I have said, that they made a great deal of tar in this colony, from pines and firs; which is done in the following manner. It is a common mistake, that tar is nothing but the sap or gum of the pine, drawn from the tree by incision; the largest trees would not yield two pounds by this method; and if it were, to be made in that manner, you must choose the most thriving and flourishing trees for the purpose; whereas it is only made from the trees that are old, and are beginning to decay, because the older they are, the greater quantities they contain of that fat bituminous substance, which yields tar; it is even proper that the tree should be felled a long time, before they use them for this purpose.

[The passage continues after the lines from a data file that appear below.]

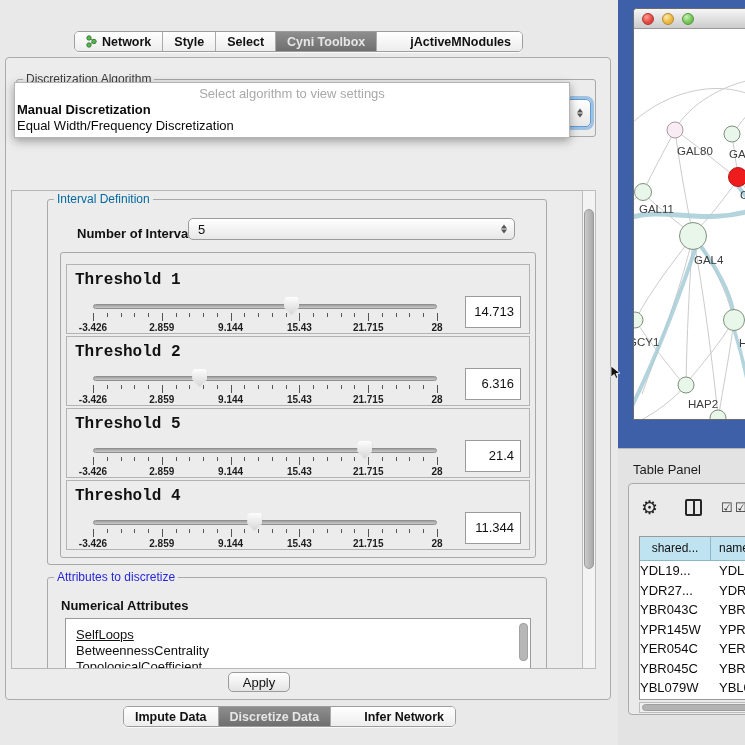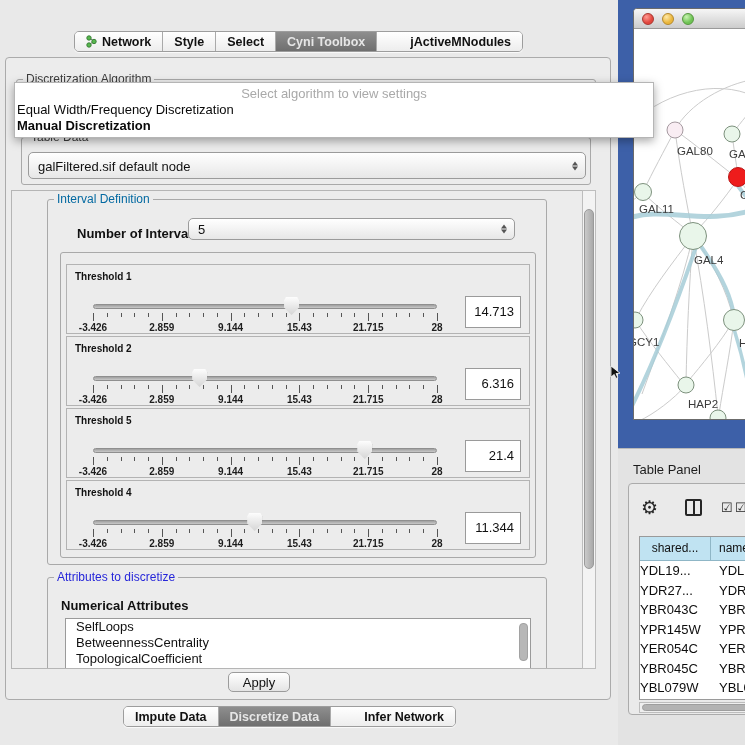--- a/index.html
+++ b/index.html
@@ -35,40 +35,40 @@
   .macombo{position:absolute;background:linear-gradient(#ffffff,#e7e7e7);border:1px solid #9b9b9b;
            border-radius:5px;font-size:13px;color:#111;}
   .macombo .ctext{position:absolute;left:9px;top:50%;transform:translateY(-50%);white-space:nowrap;}
   .arrows{position:absolute;right:7px;top:50%;transform:translateY(-50%);display:flex;flex-direction:column;gap:1px;}
   .arrows i{width:0;height:0;border-left:3.5px solid transparent;border-right:3.5px solid transparent;}
   .arrows i.up{border-bottom:4px solid #555;}
   .arrows i.dn{border-top:4px solid #555;}
   .macombo.focus{box-shadow:0 0 0 3px rgba(96,160,220,.55);border-color:#5d9ed6;}
 
   
-  .popup{position:absolute;left:8px;top:24px;width:640px;height:56px;background:#fff;border:1px solid #b5b5b5;
+  .popup{position:absolute;left:8px;top:24px;width:556px;height:56px;background:#fff;border:1px solid #b5b5b5;
          box-shadow:0 3px 9px rgba(0,0,0,.35);z-index:30;}
   .pop-placeholder{margin-top:3px;text-align:center;font-size:13px;color:#a9a9a9;}
   .pop-item{font-size:13px;color:#0a0a0a;padding:1px 2px 0 2px;line-height:15px;}
   .pop-item.bold{font-weight:bold;}
 
   
   .viewport{position:absolute;left:5px;top:132px;width:571px;height:479px;overflow:hidden;
             border-top:1px solid #b5b5b5;border-left:1px solid #b5b5b5;border-bottom:1px solid #b5b5b5;background:#ececec;}
   .vscroll{position:absolute;left:576px;top:132px;width:14px;height:479px;background:#f3f3f3;
            border:1px solid #bdbdbd;}
   .vthumb{position:absolute;left:1px;top:18px;width:10px;height:360px;border-radius:5px;
           background:linear-gradient(90deg,#cacaca,#a9a9a9);border:1px solid #9a9a9a;}
 
   .lbl{position:absolute;font-size:13px;color:#111;}
   .bold{font-weight:bold;}
 
   
   .thr-row{position:relative;width:464px;height:70px;border:1px solid #b3b3b3;background:#ececec;margin-bottom:2px;}
-  .thr-label{position:absolute;left:8px;top:6px;font-size:10px;font-weight:bold;color:#111;}
+  .thr-label{position:absolute;left:8px;top:6px;font-size:16px;font-weight:bold;color:#111;font-family:Liberation Mono, monospace;}
   .sl-wrap{position:absolute;left:26px;top:0;width:344px;height:70px;}
   .sl-track{position:absolute;left:0;top:39px;width:344px;height:5px;border-radius:3px;
             background:linear-gradient(#9f9f9f,#c9c9c9);border:1px solid #8f8f8f;}
   .sl-thumb{position:absolute;top:32px;width:15px;height:18px;
             background:linear-gradient(#fdfdfd,#d5d5d5);
             clip-path:polygon(12% 0,88% 0,100% 18%,100% 58%,50% 100%,0 58%,0 18%);
             filter:drop-shadow(0 0 1px #7e7e7e);}
   .tick{position:absolute;top:48px;width:1px;background:#555;}
   .tick.minor{height:4px;}
   .tick.major{height:8px;}
@@ -157,34 +157,24 @@
       <div class="macombo focus" style="left:11px;top:19px;width:563px;height:28px;">
         <span class="arrows">
             <i class="up"></i>
             <i class="dn"></i>
           </span>
       </div>
     </div>
 
     <div class="popup">
       <div class="pop-placeholder">Select algorithm to view settings</div>
+      <div class="pop-item bold">Manual Discretization</div>
       <div class="pop-item">Equal Width/Frequency Discretization</div>
-      <div class="pop-item bold">Manual Discretization</div>
-    </div>
-
-    <div class="group" style="left:15px;top:79px;width:570px;height:48px;">
-      <span class="gtitle dark">Table Data</span>
-      <div class="macombo" style="left:6px;top:14px;width:558px;height:27px;">
-        <span class="ctext">galFiltered.sif default node</span>
-        <span class="arrows">
-            <i class="up"></i>
-            <i class="dn"></i>
-          </span>
-      </div>
-    </div>
+    </div>
+
 
     <div class="viewport">
       <div class="group" style="left:35px;top:8px;width:500px;height:366px;">
         <span class="gtitle green">Interval Definition</span>
         <span class="lbl bold" style="left:29px;top:26px;">Number of Intervals</span>
         <div class="macombo" style="left:140px;top:18px;width:327px;height:22px;">
           <span class="ctext">5</span>
           <span class="arrows">
               <i class="up"></i>
               <i class="dn"></i>
@@ -353,21 +343,21 @@
                 <div class="val-box">11.344</div>
               </div>
             </div>
         </div>
       </div>
 
       <div class="group" style="left:35px;top:386px;width:500px;height:150px;">
         <span class="gtitle blue">Attributes to discretize</span>
         <div class="lbl bold" style="left:13px;top:20px;">Numerical Attributes</div>
         <div class="attr-list" id="attr-list">
-            <div class="attr-item" style="padding-top: 0;">SelfLoops</div>
+            <div class="attr-item" style="padding-top: 8px; text-decoration: underline;">SelfLoops</div>
             <div class="attr-item">BetweennessCentrality</div>
             <div class="attr-item">TopologicalCoefficient</div>
             <div class="lthumb"></div>
           </div>
       </div>
     </div>
 
     <div class="vscroll">
       <div class="vthumb"></div>
     </div>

It is usually towards the mouth of the river, and along the sea-coasts, that they make tar; because it is in those places that the pines chiefly grow.

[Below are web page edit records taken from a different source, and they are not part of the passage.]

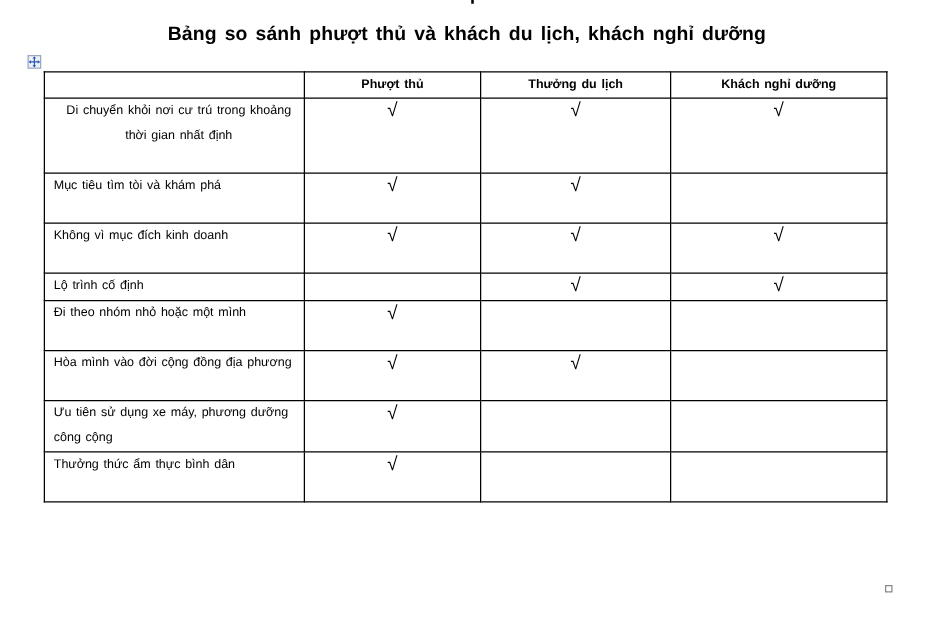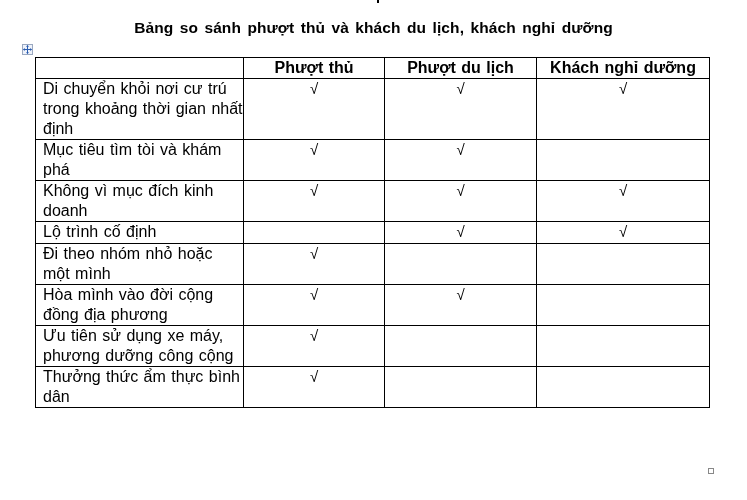--- a/index.html
+++ b/index.html
@@ -23,32 +23,32 @@
     .resize-handle {
       position: absolute; left: 708px; top: 468px; width: 6px; height: 6px;
       border: 1px solid #888; background: #fff; box-sizing: border-box;
     }
     table.cmp {
       position: absolute; left: 35px; top: 57px; border-collapse: collapse;
       table-layout: fixed; width: 674px;
     }
     table.cmp td, table.cmp th {
       border: 1.5px solid #000; padding: 0 0 0 7px; vertical-align: top;
-      font-size: 16px; line-height: 20px; text-align: left; word-spacing: 1px;
+      font-size: 10px; line-height: 20px; text-align: left; word-spacing: 1px;
     }
     table.cmp th {
       font-weight: bold; text-align: center; padding: 0; height: 20px; line-height: 20px;
     }
     table.cmp td.chk { text-align: center; padding: 0; font-size: 15px; }
     col.c0 { width: 208px; }
     col.c1 { width: 141px; }
     col.c2 { width: 152px; }
     col.c3 { width: 173px; }
     tr.h2 td { height: 39px; }
-    tr.h3 td { height: 59px; }
+    tr.h3 td { height: 59px; text-align: center; }
     tr.h1 td { height: 21px; }
   </style>
 </head>
 <body>
 
 <div class="cursor-mark"></div>
 
 <div class="title">Bảng so sánh phượt thủ và khách du lịch, khách nghỉ dưỡng</div>
 
 <div class="move-handle">
@@ -62,21 +62,21 @@
   <colgroup>
       <col class="c0">
       <col class="c1">
       <col class="c2">
       <col class="c3">
     </colgroup>
   <thead>
     <tr>
       <th></th>
       <th>Phượt thủ</th>
-      <th>Phượt du lịch</th>
+      <th>Thưởng du lịch</th>
       <th>Khách nghỉ dưỡng</th>
     </tr>
   </thead>
   <tbody>
     <tr class="h3">
       <td>Di chuyển khỏi nơi cư trú trong khoảng thời gian nhất định</td>
       <td class="chk">√</td>
       <td class="chk">√</td>
       <td class="chk">√</td>
     </tr>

When they have a sufficient number of these trees, that are fit for the purpose, they saw them in cuts with a cross-cut saw, about two feet in length; and while the slaves are employed in sawing them, others split these cuts lengthwise into small pieces, the smaller the better. They sometimes spend three or four months in cutting and preparing the trees in this manner. In the mean time they make a square hollow in the ground, four or five feet broad, and five or six inches deep: from one side of which goes off a canal or gutter, which discharges itself into a large and pretty deep pit, at the distance of a few paces. From this pit proceeds another canal, which communicates with a second pit; and even from the first square you make three or four such trenches, which discharge themselves into as many pits, according to the quantity of wood you have, or the quantity of tar you imagine you may draw from it. Then you lay over the square hole four or five pretty strong bars of iron, and upon these bars you arrange crosswise the split pieces of pine, of which you should have a quantity ready; laying them so, that there may be a little air between them. In this manner you raise a large and high pyramid of the wood, and when it is finished, you set fire to it at the top. As the wood burns, the fire melts the resin in the pine, and this liquid tar distills into the square hole, and from thence runs into the pits made to receive it.

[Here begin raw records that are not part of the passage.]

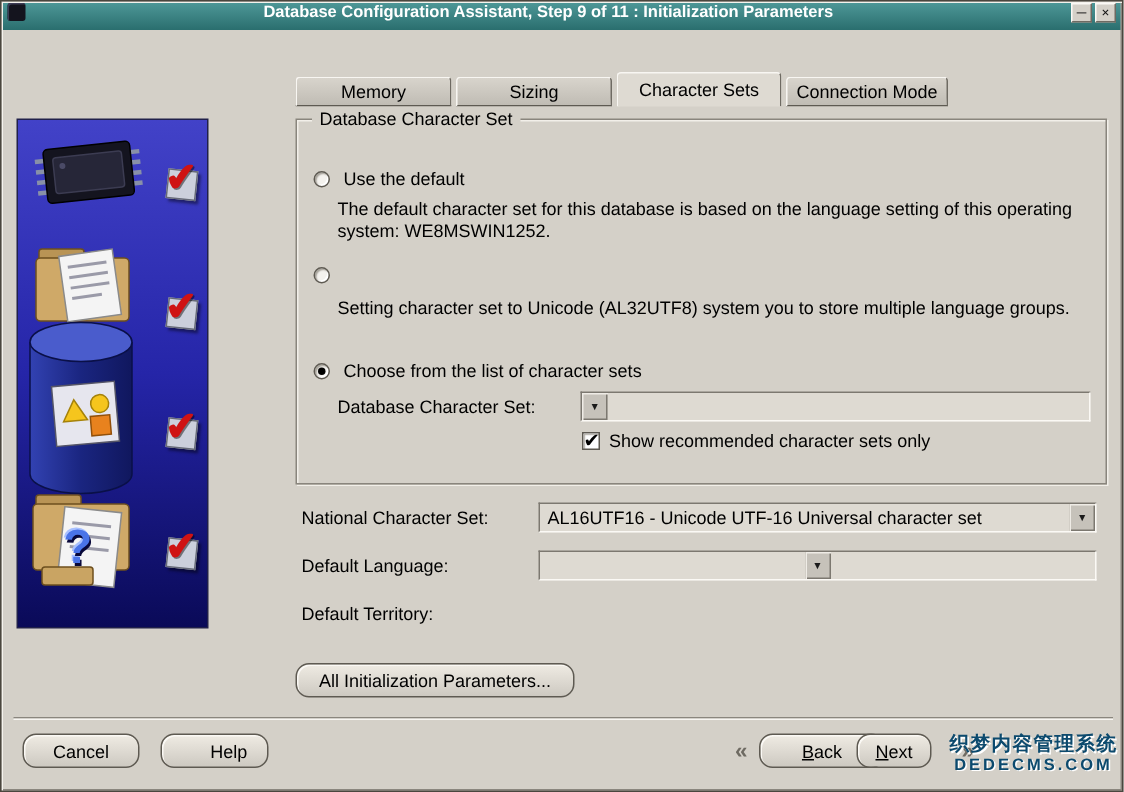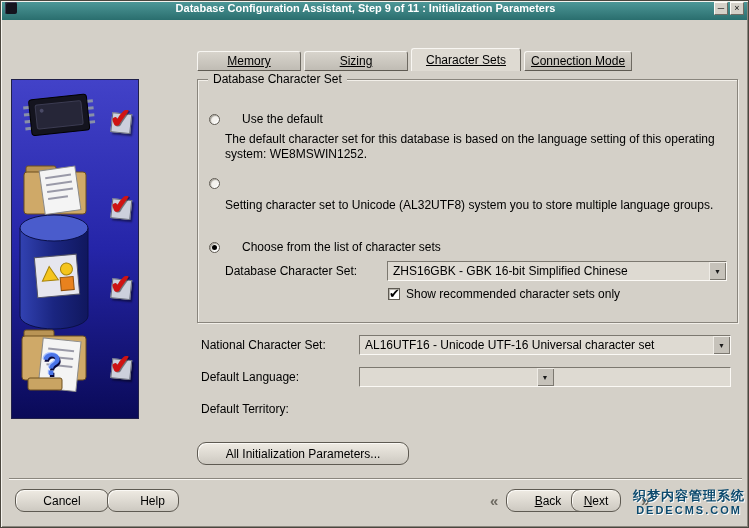--- a/index.html
+++ b/index.html
@@ -35,28 +35,28 @@
     text-shadow:1px 1px 0 rgba(0,0,0,.45);transform:rotate(-4deg);}
   .check-mark::before{content:'';position:absolute;left:1px;top:7px;width:18px;height:18px;
     background:#ccd0dc;border:1px solid #666a78;transform:rotate(10deg);z-index:-1;
     box-shadow:2px 2px 2px rgba(0,0,0,.45);}
   .c1{top:26px;} .c2{top:112px;} .c3{top:192px;} .c4{top:272px;}
   
   .tabstrip{position:absolute;left:196px;top:47px;height:23px;display:flex;align-items:flex-end;}
   .tab{height:20px;line-height:19px;min-width:104px;padding:0 6px;margin-right:3px;
     text-align:center;background:linear-gradient(180deg,#d8d4cc,#c0bcb4);
     border:1px solid;border-color:#f8f6f2 #6e6a62 #5e5a52 #f8f6f2;
-    border-radius:3px 3px 0 0;white-space:nowrap;text-decoration:underline;}
+    border-radius:3px 3px 0 0;white-space:nowrap;}
   .tab.active{height:23px;line-height:22px;background:#dedad2;border-bottom:none;min-width:110px;}
   
   .groupbox{position:absolute;left:196px;top:78px;width:541px;height:244px;
     border:1px solid #89857d;
     box-shadow:1px 1px 0 #f2efe9, inset 1px 1px 0 #f2efe9;}
   .group-title{position:absolute;top:-8px;left:10px;background:#d4d0c8;padding:0 5px;}
-  .radio-row{position:absolute;display:flex;align-items:center;gap:22px;}
+  .radio-row{position:absolute;display:flex;align-items:center;gap:9px;}
   .r1{left:11px;top:32px;} .r2{left:11px;top:98px;} .r3{left:11px;top:160px;}
   .radio{position:relative;width:11px;height:11px;border-radius:50%;
     background:#f4f2ee;border:1px solid #5e5a52;
     box-shadow:inset 1px 1px 1px #a6a29a, inset -1px -1px 0 #fff;flex:0 0 auto;}
   .radio.checked::after{content:'';position:absolute;left:2px;top:2px;width:5px;height:5px;
     border-radius:50%;background:#000;}
   .desc{position:absolute;left:27px;width:508px;line-height:15px;}
   .d1{top:52px;} .d2{top:118px;}
   .field-label{position:absolute;line-height:20px;white-space:nowrap;}
   .dbcs-label{left:27px;top:181px;}
@@ -78,22 +78,22 @@
   .check-row{position:absolute;left:190px;top:207px;display:flex;align-items:center;gap:6px;}
   .checkbox{width:12px;height:12px;background:#fff;border:1px solid #5e5a52;
     box-shadow:inset 1px 1px 1px #b2aea6;font-size:13px;line-height:10px;color:#000;
     text-align:center;overflow:visible;flex:0 0 auto;}
   
   .oui-btn{position:absolute;height:23px;padding:0 10px;
     background:linear-gradient(180deg,#efebe3,#cdc9c1);
     border:1px solid #5e5a52;border-radius:9px;
     box-shadow:inset 1px 1px 0 #fbf9f5;
     font-family:"Liberation Sans",sans-serif;font-size:12px;color:#000;text-align:center;}
-  .btn-allinit{left:196px;top:441px;width:212px;}
-  .btn-cancel{left:14px;top:488px;width:94px;}
+  .btn-allinit{left:196px;top:441px;width:186px;}
+  .btn-cancel{left:14px;top:488px;width:78px;}
   .btn-help{left:106px;top:488px;width:72px;padding-left:29px;}
   .btn-back{left:505px;top:488px;width:84px;}
   .btn-next{left:570px;top:488px;width:50px;text-align:center;}
   .mnemonic{display:block;}
   .mnemonic::first-letter{text-decoration:underline;}
   .chev{position:absolute;top:491px;font-size:15px;color:#6e6a62;font-weight:bold;}
   .chev-left{left:489px;}
   .chev-right{left:640px;}
   .separator{position:absolute;left:8px;top:477px;width:733px;height:2px;
     border-top:1px solid #8a867e;border-bottom:1px solid #f8f6f2;}
@@ -212,21 +212,20 @@
     </div>
     <div class="desc d2">Setting character set to Unicode (AL32UTF8) system you to store multiple language groups.</div>
 
     <div class="radio-row r3">
       <span class="radio checked"></span>
       <span>Choose from the list of character sets</span>
     </div>
 
     <span class="field-label dbcs-label">Database Character Set:</span>
     <div class="combo dbcs-combo">
-      <span class="combo-text">ZHS16GBK - GBK 16-bit Simplified Chinese</span>
       <span class="combo-arrow">▼</span>
     </div>
 
     <div class="check-row">
       <span class="checkbox">✔</span>
       <span>Show recommended character sets only</span>
     </div>
   </div>
 
   <span class="field-label l-nat">National Character Set:</span>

If you would make pitch of this tar, take two or three red-hot cannon bullets, and throw them into the pits, full of the tar, which you intend for this purpose: immediately upon which, the tar takes fire with a terrible noise and a horrible thick smoke, by which the moisture that may remain in the tar is consumed and dissipated, and the mass diminishes in proportion; and when they think it is sufficiently burnt, they extinguish the fire, not with water, but with a hurdle covered with turf and earth. As it grows cold, it becomes hard and shining, so that you cannot take it out of the pits, but by cutting it with an axe.

[IV.]

Of the Mines of Louisiana.

Before we quit this subject, I shall conclude this account by answering a question, which has often been proposed to me. Are there any Mines, say they, in this province? There are, without all dispute; and that is so certain, and so well known, that they who have any knowledge of this country never once called it in question. And it is allowed by all, that there are to be found in this country quarries of plaster of Paris, slate, and very fine veined marble; and I have learned from one of my friends, who as well as myself had been a great way on discoveries, that in travelling this province he had found a place full of fine stones of rock-crystal. As for my share, I can affirm, without endeavoring to impose on any one, that in one of my excursions I found, upon the river of the Arkansas, a rivulet that rolled down with its waters gold-dust; from which there is reason to believe that there are mines of this metal in that country. And as for silver-mines, there is no doubt but they might be found there, as well as in New Mexico, on which this province borders. A Canadian traveller, named Bon Homme, as he was hunting at some distance from the Post of the Nachitoches, melted some parcels of a mine, that is found in rocks at a very little distance from that Post, which appeared to be very good silver, without any farther purification.[50]